== WHAT YOU SHOULD DO ==
Search the data below, and report every line in which "做好口腔护理" occurs.

== RECORD EXCERPTS ==
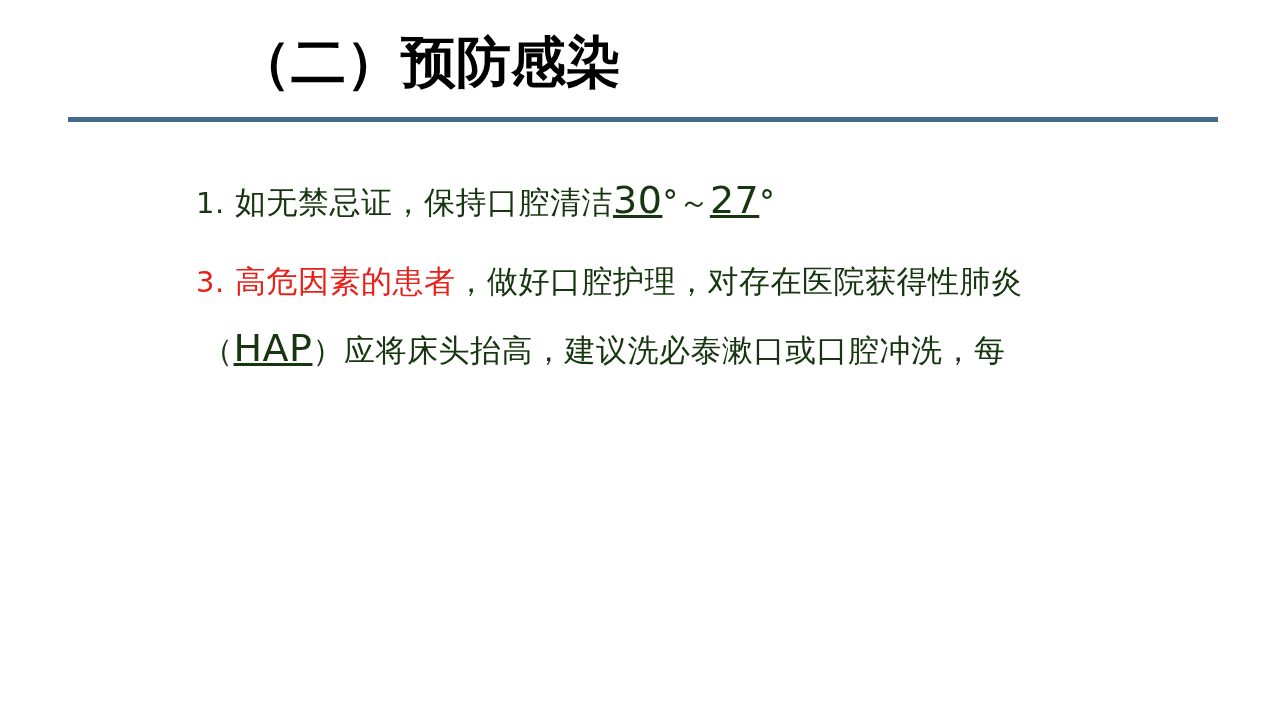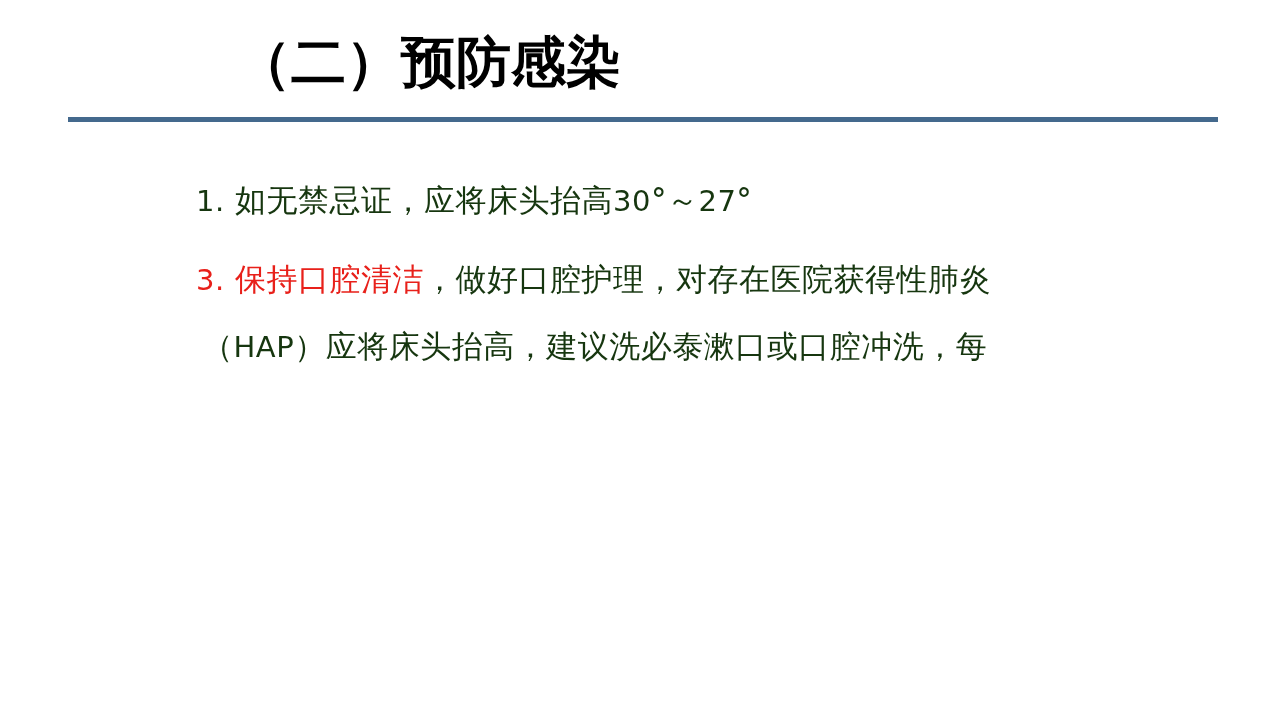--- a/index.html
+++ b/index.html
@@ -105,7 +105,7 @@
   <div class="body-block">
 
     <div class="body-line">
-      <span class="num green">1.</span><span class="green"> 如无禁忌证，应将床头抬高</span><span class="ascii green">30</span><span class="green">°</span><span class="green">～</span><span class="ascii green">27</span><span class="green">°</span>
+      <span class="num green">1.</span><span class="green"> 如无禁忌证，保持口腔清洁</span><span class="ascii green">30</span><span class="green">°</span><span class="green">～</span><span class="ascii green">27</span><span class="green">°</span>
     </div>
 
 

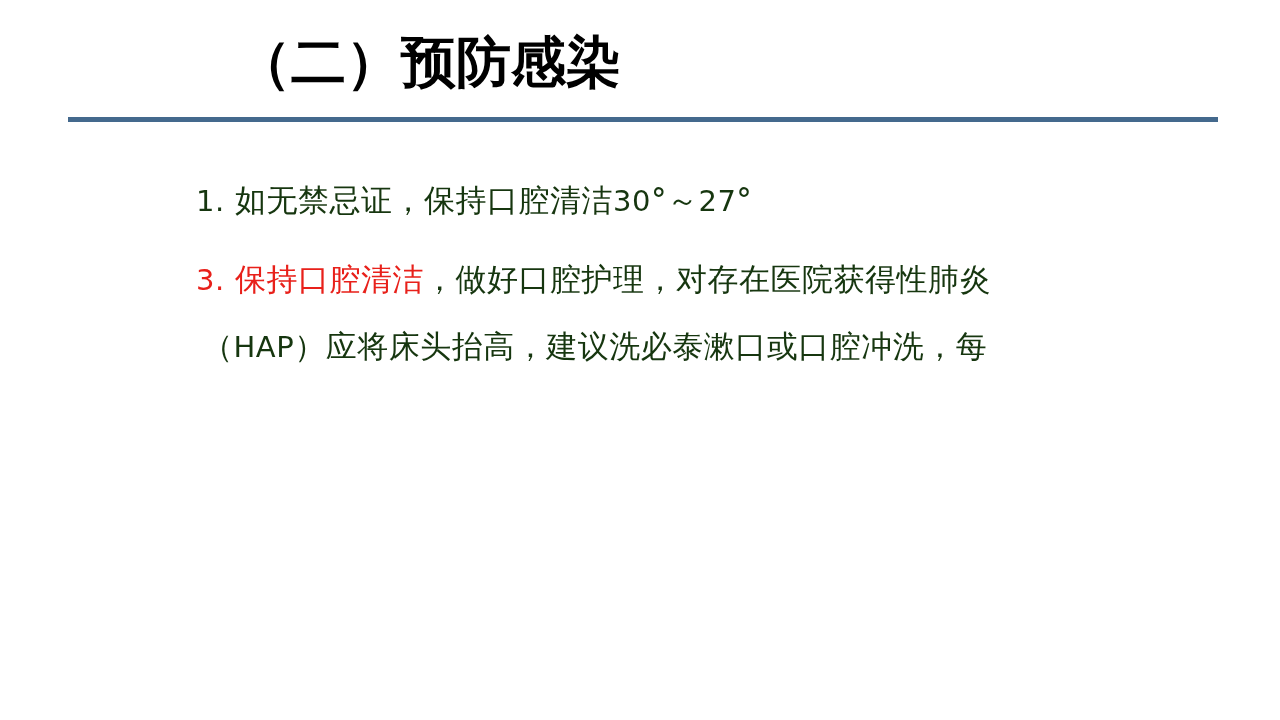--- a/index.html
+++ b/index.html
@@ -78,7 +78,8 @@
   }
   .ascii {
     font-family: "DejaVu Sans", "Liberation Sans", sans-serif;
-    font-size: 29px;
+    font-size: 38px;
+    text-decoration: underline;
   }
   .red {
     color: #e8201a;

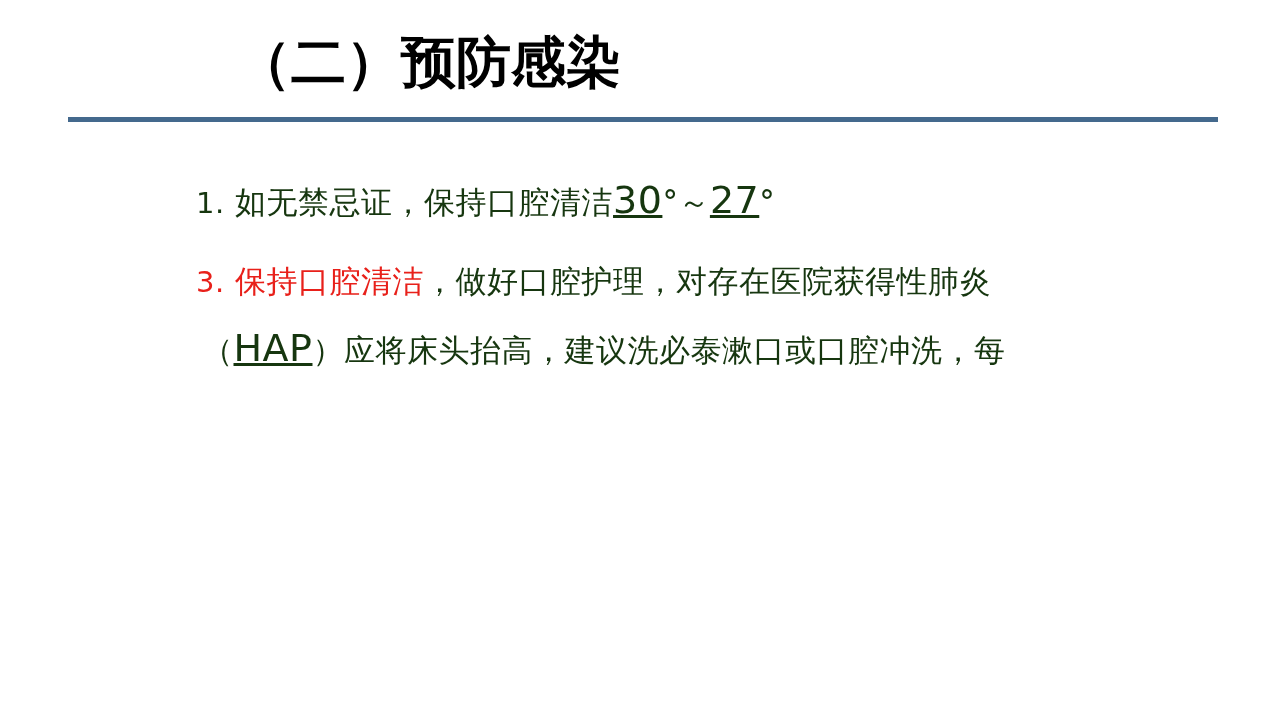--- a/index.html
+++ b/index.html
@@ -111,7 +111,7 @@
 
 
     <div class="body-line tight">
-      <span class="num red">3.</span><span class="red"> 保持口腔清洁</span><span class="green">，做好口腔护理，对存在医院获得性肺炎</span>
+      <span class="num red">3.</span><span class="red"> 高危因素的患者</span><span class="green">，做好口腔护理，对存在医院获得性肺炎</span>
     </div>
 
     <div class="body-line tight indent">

== SOLUTION TO THE PROBLEM ==
-      <span class="num red">3.</span><span class="red"> 保持口腔清洁</span><span class="green">，做好口腔护理，对存在医院获得性肺炎</span>
+      <span class="num red">3.</span><span class="red"> 高危因素的患者</span><span class="green">，做好口腔护理，对存在医院获得性肺炎</span>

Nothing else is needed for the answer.